The Mayor of the art deco capital was last night claiming a new honour for his city after Napier pulled off a sporting coup by staging an NRL rugby league match between glamour side Melbourne Storm and historic Sydney club St George Illawarra.
Bill Dalton, son of an All Black and more used to watching rugby union games at McLean Park, home of the Ranfurly Shield, said: "We were the events capital of Hawke's Bay.
"Now we're the events capital of New Zealand."
A bold statement, it was in a moment of euphoria near the end of a game watched by 14,532 and won 22-4 by the Storm whose club had effectively sold home ground advantage to Napier to avoid a clash with Real Madrid, Roma and other top global football stars playing in Melbourne over the last week.
"I never ever thought I would see an NRL game in Hawke's Bay," said rugby league enthusiast Ngavii Pekepo, who travelled from Waipawa to Napier for the game, wearing the Hawke's Bay Unicorns blazer he first wore as a representative player in 1976.

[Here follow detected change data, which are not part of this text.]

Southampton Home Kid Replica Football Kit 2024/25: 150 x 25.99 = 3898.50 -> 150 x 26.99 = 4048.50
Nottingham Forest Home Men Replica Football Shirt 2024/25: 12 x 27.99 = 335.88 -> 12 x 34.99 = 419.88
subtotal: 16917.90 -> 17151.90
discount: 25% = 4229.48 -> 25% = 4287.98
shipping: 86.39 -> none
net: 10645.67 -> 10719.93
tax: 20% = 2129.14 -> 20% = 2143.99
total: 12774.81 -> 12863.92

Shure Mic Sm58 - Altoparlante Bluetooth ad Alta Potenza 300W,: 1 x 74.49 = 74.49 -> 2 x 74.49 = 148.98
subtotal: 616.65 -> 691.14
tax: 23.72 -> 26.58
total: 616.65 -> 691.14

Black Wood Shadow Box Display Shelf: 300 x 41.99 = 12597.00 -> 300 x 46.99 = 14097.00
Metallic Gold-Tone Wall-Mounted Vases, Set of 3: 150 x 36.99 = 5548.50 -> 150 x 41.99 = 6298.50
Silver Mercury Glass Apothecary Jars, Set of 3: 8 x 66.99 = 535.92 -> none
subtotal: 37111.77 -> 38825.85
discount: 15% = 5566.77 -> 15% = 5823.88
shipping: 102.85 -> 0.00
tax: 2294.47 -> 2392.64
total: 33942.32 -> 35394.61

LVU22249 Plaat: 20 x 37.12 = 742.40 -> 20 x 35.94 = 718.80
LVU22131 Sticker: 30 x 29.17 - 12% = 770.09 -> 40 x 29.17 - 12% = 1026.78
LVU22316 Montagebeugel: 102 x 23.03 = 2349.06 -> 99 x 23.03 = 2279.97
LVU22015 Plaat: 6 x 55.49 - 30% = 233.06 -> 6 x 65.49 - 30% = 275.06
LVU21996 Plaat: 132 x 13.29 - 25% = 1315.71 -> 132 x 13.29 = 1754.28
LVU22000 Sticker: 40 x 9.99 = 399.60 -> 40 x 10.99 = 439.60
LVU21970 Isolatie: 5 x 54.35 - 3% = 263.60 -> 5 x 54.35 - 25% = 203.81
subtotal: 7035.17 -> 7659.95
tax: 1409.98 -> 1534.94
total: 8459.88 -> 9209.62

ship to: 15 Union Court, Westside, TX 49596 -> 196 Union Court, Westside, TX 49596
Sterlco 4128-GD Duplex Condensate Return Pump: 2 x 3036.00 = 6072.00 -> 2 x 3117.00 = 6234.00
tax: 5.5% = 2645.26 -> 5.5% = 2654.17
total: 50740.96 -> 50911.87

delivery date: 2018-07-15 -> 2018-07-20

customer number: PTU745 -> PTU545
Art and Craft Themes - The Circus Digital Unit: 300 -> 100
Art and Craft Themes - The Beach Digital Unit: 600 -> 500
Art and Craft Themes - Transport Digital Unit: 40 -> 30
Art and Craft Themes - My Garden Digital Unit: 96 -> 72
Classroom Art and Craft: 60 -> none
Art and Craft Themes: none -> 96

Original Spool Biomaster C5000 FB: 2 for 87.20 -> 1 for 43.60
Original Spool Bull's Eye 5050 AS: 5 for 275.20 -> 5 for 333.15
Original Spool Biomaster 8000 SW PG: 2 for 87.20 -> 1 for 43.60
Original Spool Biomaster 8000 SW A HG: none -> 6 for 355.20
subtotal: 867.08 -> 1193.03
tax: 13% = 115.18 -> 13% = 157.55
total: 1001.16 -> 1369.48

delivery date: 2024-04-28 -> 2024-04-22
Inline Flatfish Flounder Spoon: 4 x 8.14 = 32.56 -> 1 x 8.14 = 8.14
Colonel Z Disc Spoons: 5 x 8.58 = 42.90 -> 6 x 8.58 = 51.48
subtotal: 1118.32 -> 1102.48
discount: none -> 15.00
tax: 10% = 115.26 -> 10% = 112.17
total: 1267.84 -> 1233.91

Dalton, watching the game in the company of top Storm management, said he believed the game would create many nore opportunities for the provincial city.
The match had particular historic significance - with one of the most historic clubs in Australasia playing one of the first grounds of the current grounds to have ever been used used for the code.
St George was a Sydney foundation club when the code under its original handle of Northern Union was introduced to the Southern Hemisphere in 1908, and McLean Park was initially a rugby league ground, secured for the code when the park was gifted to Napier as Sir Donald McLean Park Memorial Park under an act of Parliament in 1911.
But rugby union gradually took over, and there was little rugby league on McLean Park between the 1920 match between Great Britain and the North Island and a Hawke's Bay club final in 1989.
Over the next four years, Winfield Cup sides Manly and Canterbury each had pre-season matches in Hawke's Bay, at Hastings Nelson Park, which became the home of the Hawke's Bay Unicorns in the mid-1990s Lion Red Cup national competition.
But McLean Park was used for league only twice more until last night's game, when it became the eighth New Zealand ground to be used for a match in the NRL.